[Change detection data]
•••
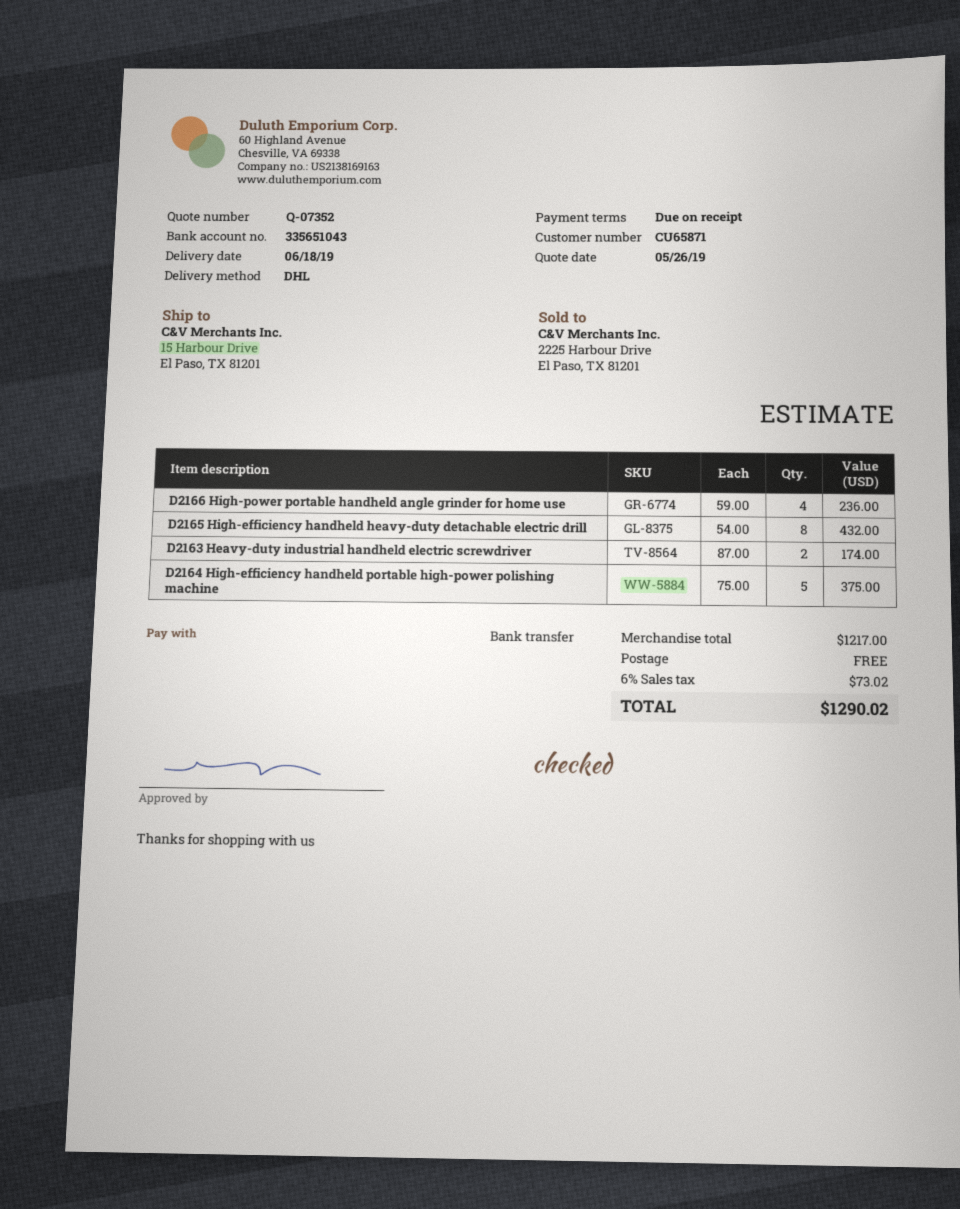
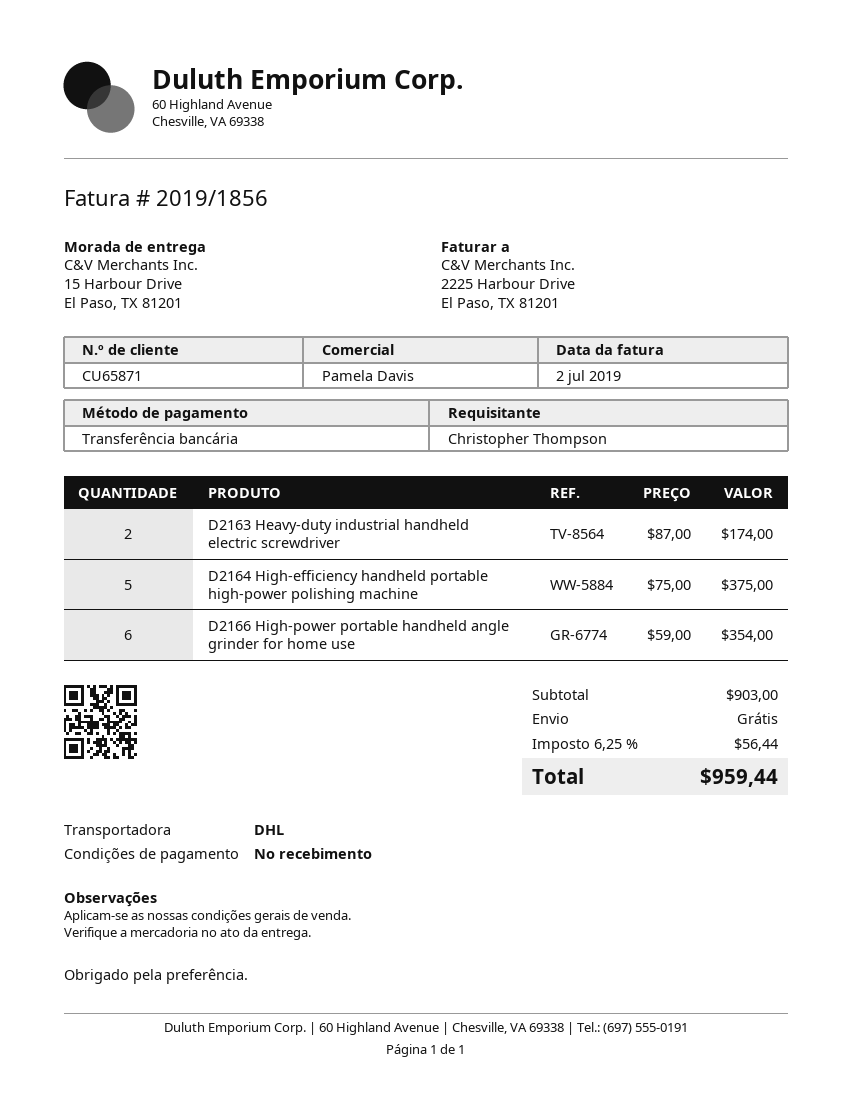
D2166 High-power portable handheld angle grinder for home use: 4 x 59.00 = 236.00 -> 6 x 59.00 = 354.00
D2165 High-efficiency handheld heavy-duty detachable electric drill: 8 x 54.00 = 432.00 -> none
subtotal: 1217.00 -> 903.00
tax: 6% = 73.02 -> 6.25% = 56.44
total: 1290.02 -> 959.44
•••
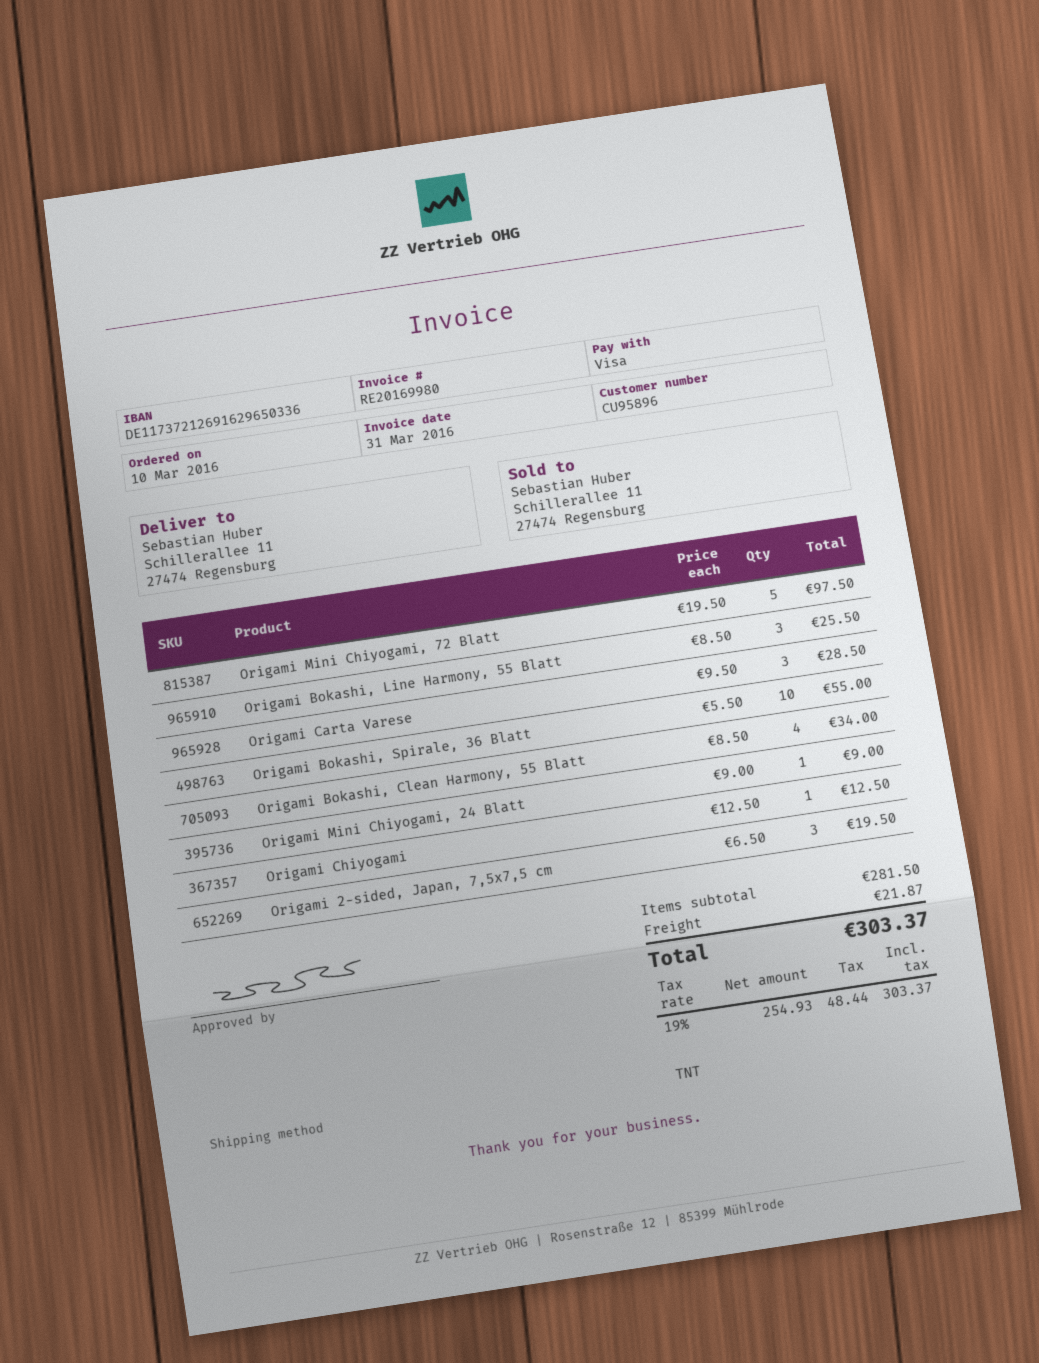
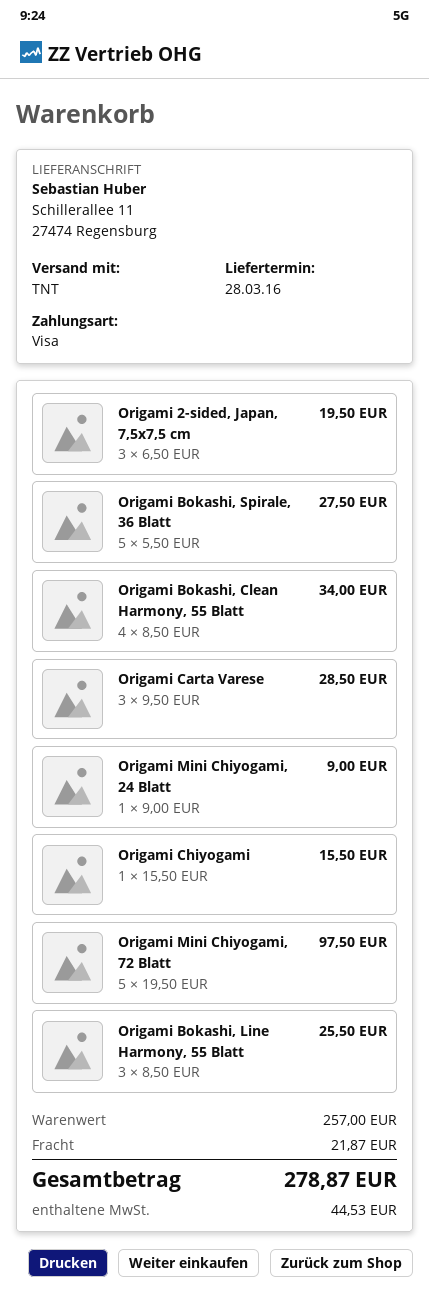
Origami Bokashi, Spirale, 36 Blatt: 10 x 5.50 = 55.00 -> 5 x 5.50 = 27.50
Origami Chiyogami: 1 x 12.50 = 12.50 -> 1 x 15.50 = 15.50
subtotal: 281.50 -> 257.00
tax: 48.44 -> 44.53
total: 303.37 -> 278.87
•••
▶ _Problem requirements_:
Could you return exactly the lines above from the line with "D2165 High-efficiency handheld" to the line with "total: 1290.02 -> 959.44", both included, and nothing else?

▶ _Finished exercise_:
D2165 High-efficiency handheld heavy-duty detachable electric drill: 8 x 54.00 = 432.00 -> none
subtotal: 1217.00 -> 903.00
tax: 6% = 73.02 -> 6.25% = 56.44
total: 1290.02 -> 959.44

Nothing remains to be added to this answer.